53年5月16日、北海道有珠(うす)郡壮瞥(そうべつ)町に生まれた北の湖は、少年時代からスポーツ万能だった。
「中1時には170センチ、100キロの巨体だったそうですが、初段だった柔道では高校生を相手に地元の大会で優勝。野球、スキー、水泳も得意でしたが、相撲にはそれほど興味がなかったといいます」(スポーツ紙相撲担当記者)

"北に怪童あり"の評判を聞きつけ、複数の相撲部屋がスカウトに訪れたが、最も熱心に誘ってくれた三保ケ関部屋に入門。67年一月場所で初土俵を踏んだ。
「三保ケ関親方は北の湖を徹底的な英才教育で育てました。チャンコ番も先輩力士の付け人も免除し、稽古もやりたいときだけやればいい、という特別待遇。朝もいつまでも寝ているため、両国中学には毎日、遅刻していたそうです。親方は、それほど彼の実力を高く買っていた。一方、北の湖ものびのびとやれたことが成長につながり、結果的に吉と出たわけです」(前同)

逆に遊びを覚えるのは早かったようで、
「先輩に連れられて、中学時代には酒と女のデビューを果たしていたとか。ま、これは北の湖に限った話じゃないですが」(同)

アルコールも滅法強く、
「若い頃はウイスキー党で一晩にボトル4~5本は空けていた。成人式の感想を聞かれ"今日から酒をやめようかな"といったのは有名な話です」(同)

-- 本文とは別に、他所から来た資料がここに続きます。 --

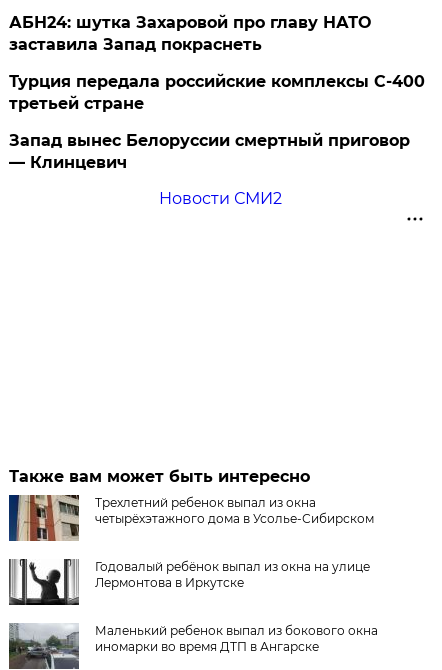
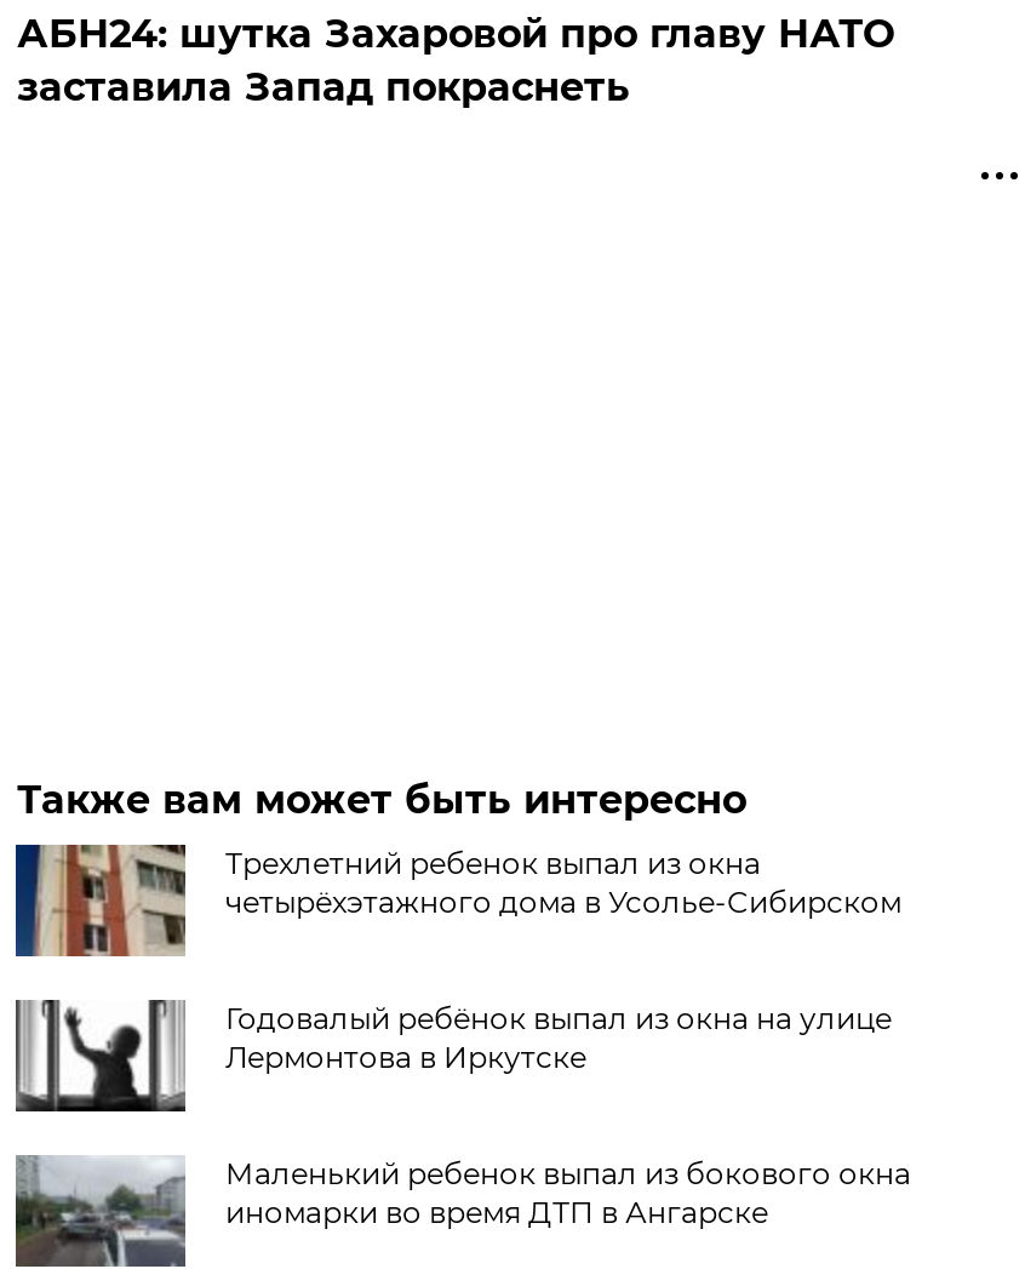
[9,72,425,208] Турция передала российские комплексы С-400 | третьей стране | Запад вынес Белоруссии смертный приговор | — Клинцевич | Новости СМИ2 -> none

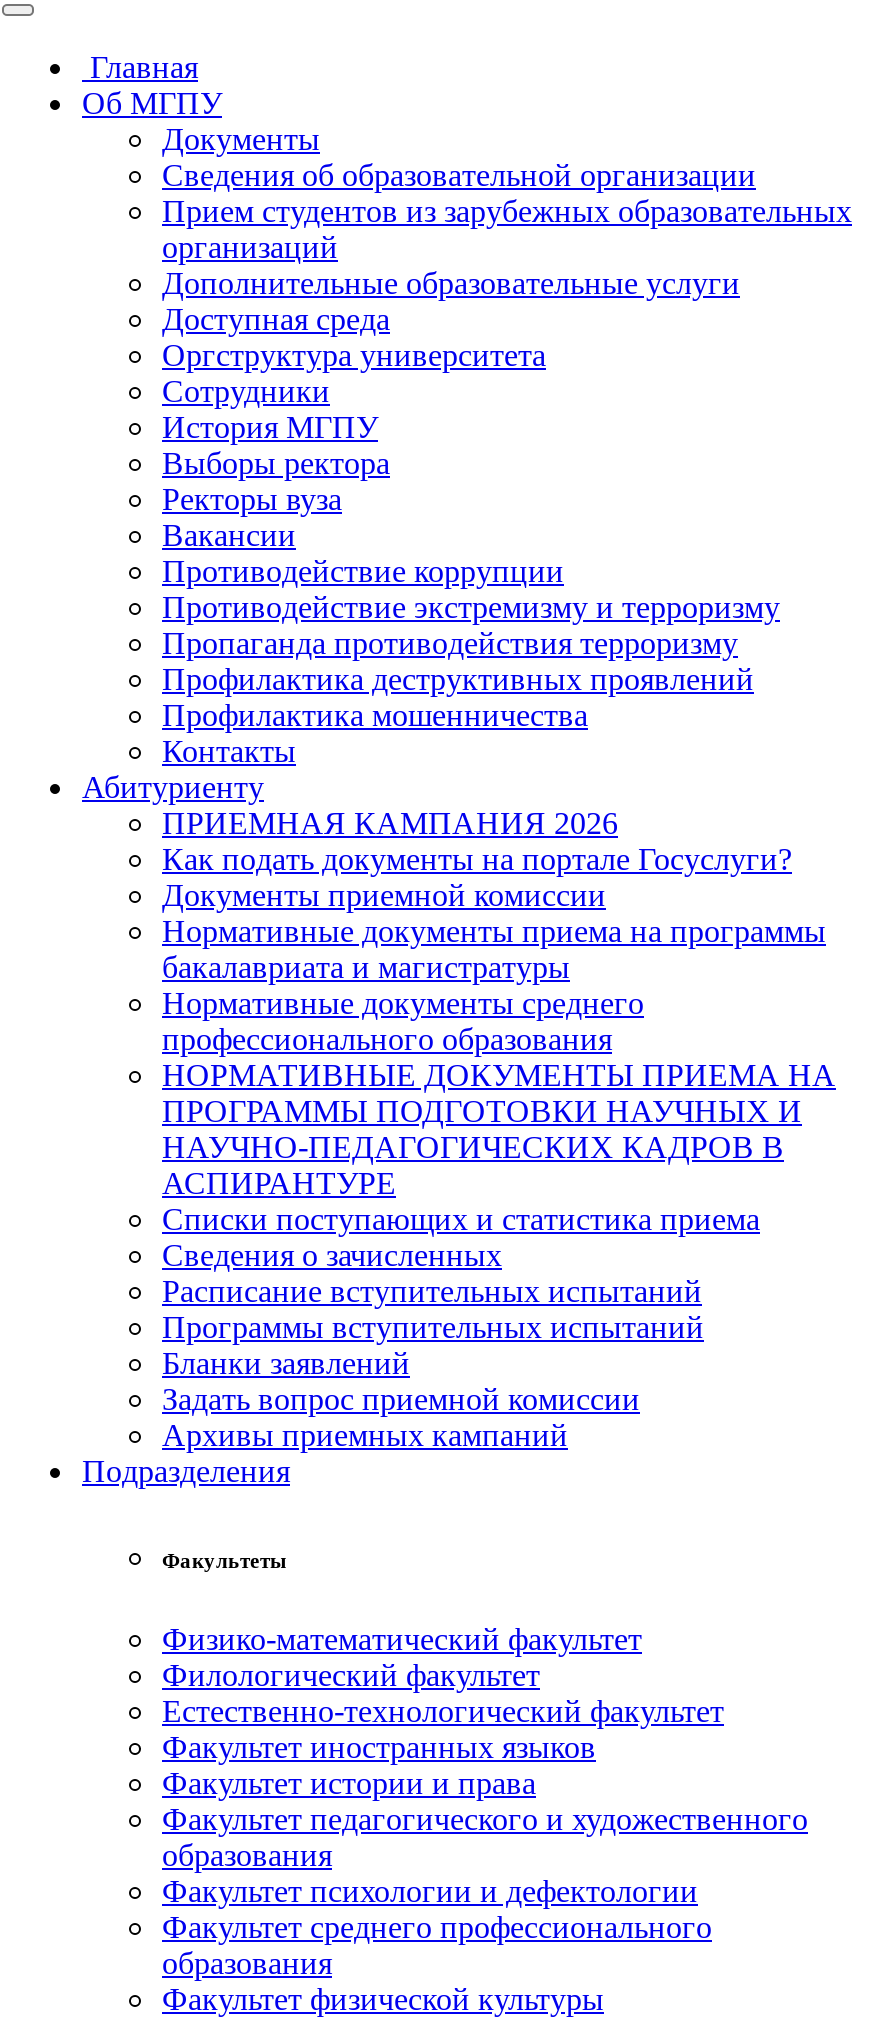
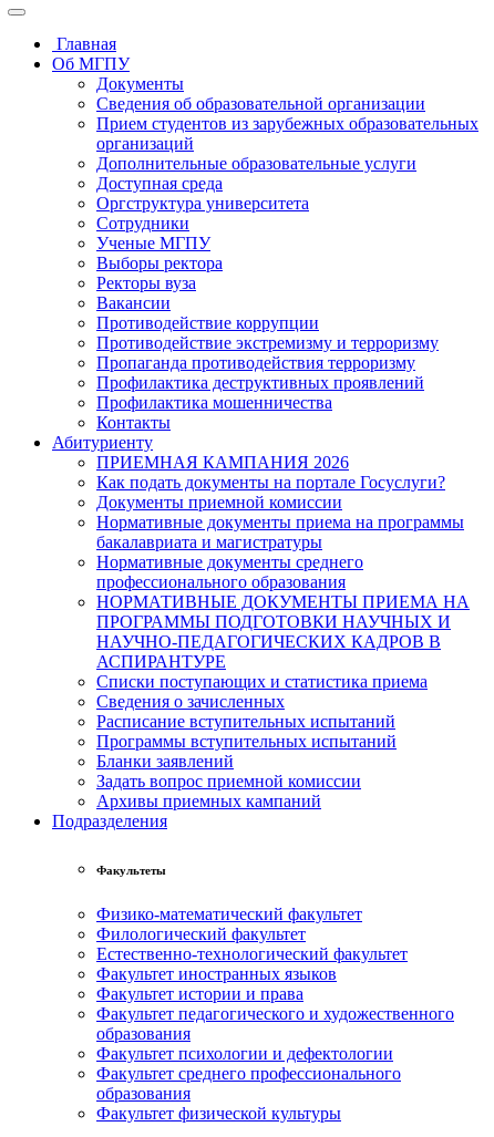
[162,410,378,444] История МГПУ -> [96,234,210,252] Ученые МГПУ

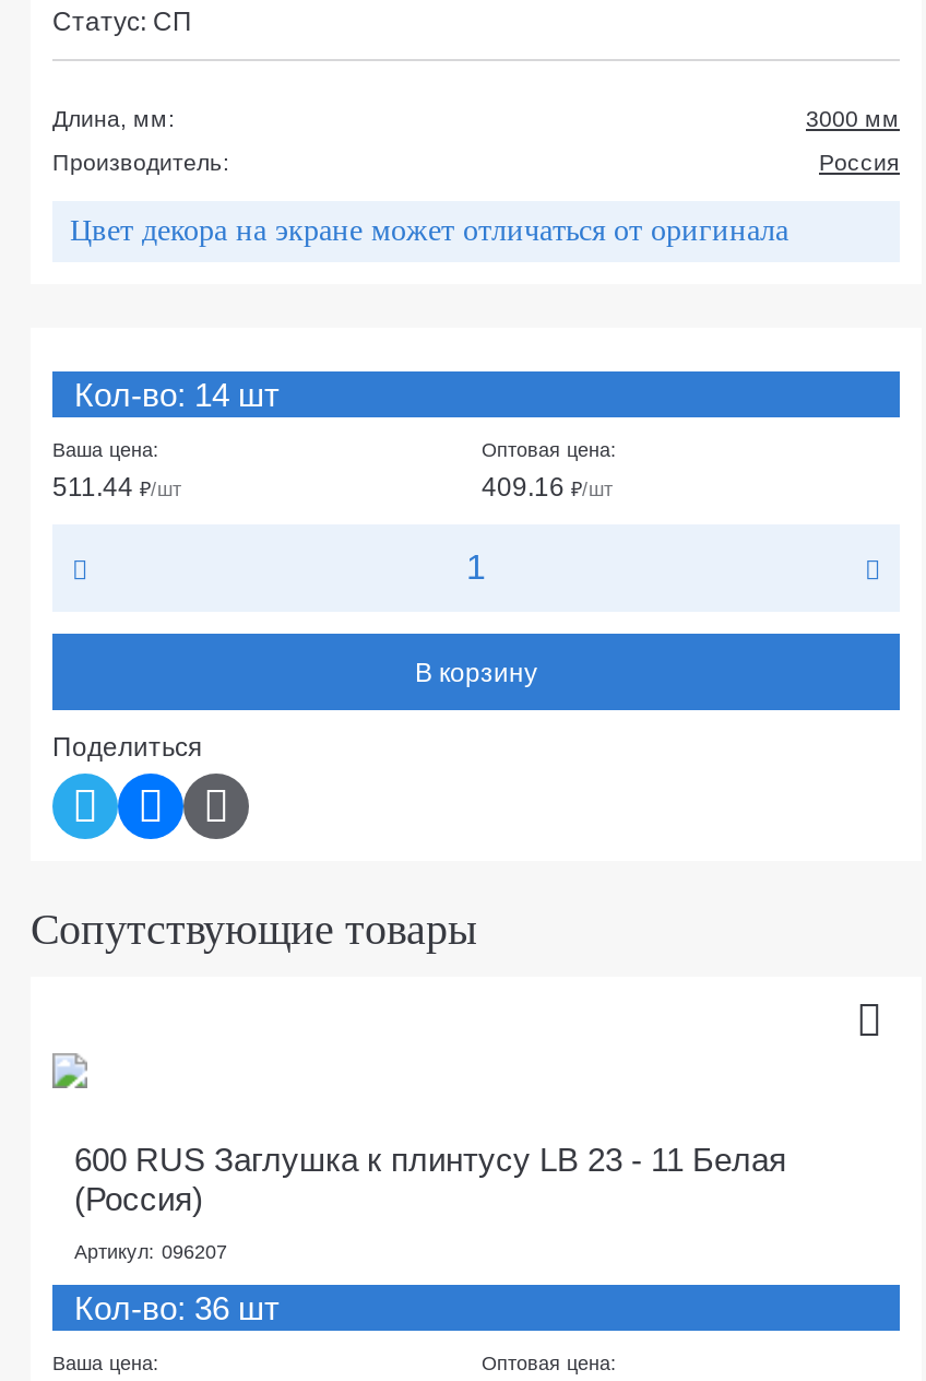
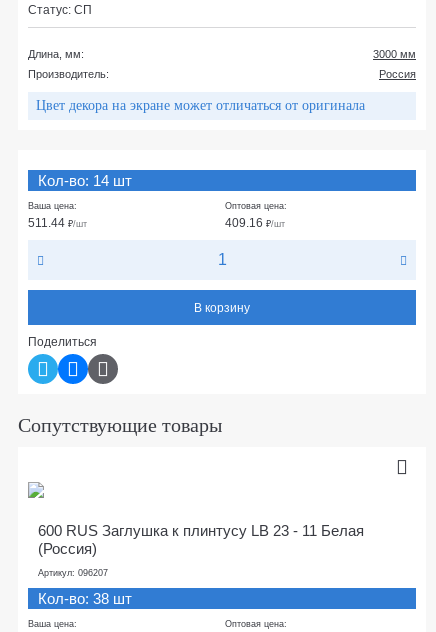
[74,1289,280,1326] Кол-во: 36 шт -> [38,590,132,607] Кол-во: 38 шт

いずれにせよ、中学卒業後でなければ入門できない現在のルールから見れば、夢のような話である。重心低く立ち合い、左四つに組み止めて右からの上手投げ。体を密着させての寄りを得意とした北の湖だが、先輩横綱・輪島との対戦は人気を呼び、"輪湖時代"といわれた。
「ただ、ああ見えて北の湖は優勝決定戦など、ここ一番には意外に脆い面がありました。輪島に21勝23敗と負け越しているほか、若嶋津には6勝8敗、朝潮には7勝13敗と特定の力士を苦手とする傾向があったんです」(三宅氏)

幕内優勝24回、804勝を挙げ、85年一月場所で引退。
02年に日本相撲協会理事長に就任し、一度退いたが、現在も理事長職に。現役時代同様、相撲協会の顔であり続けている。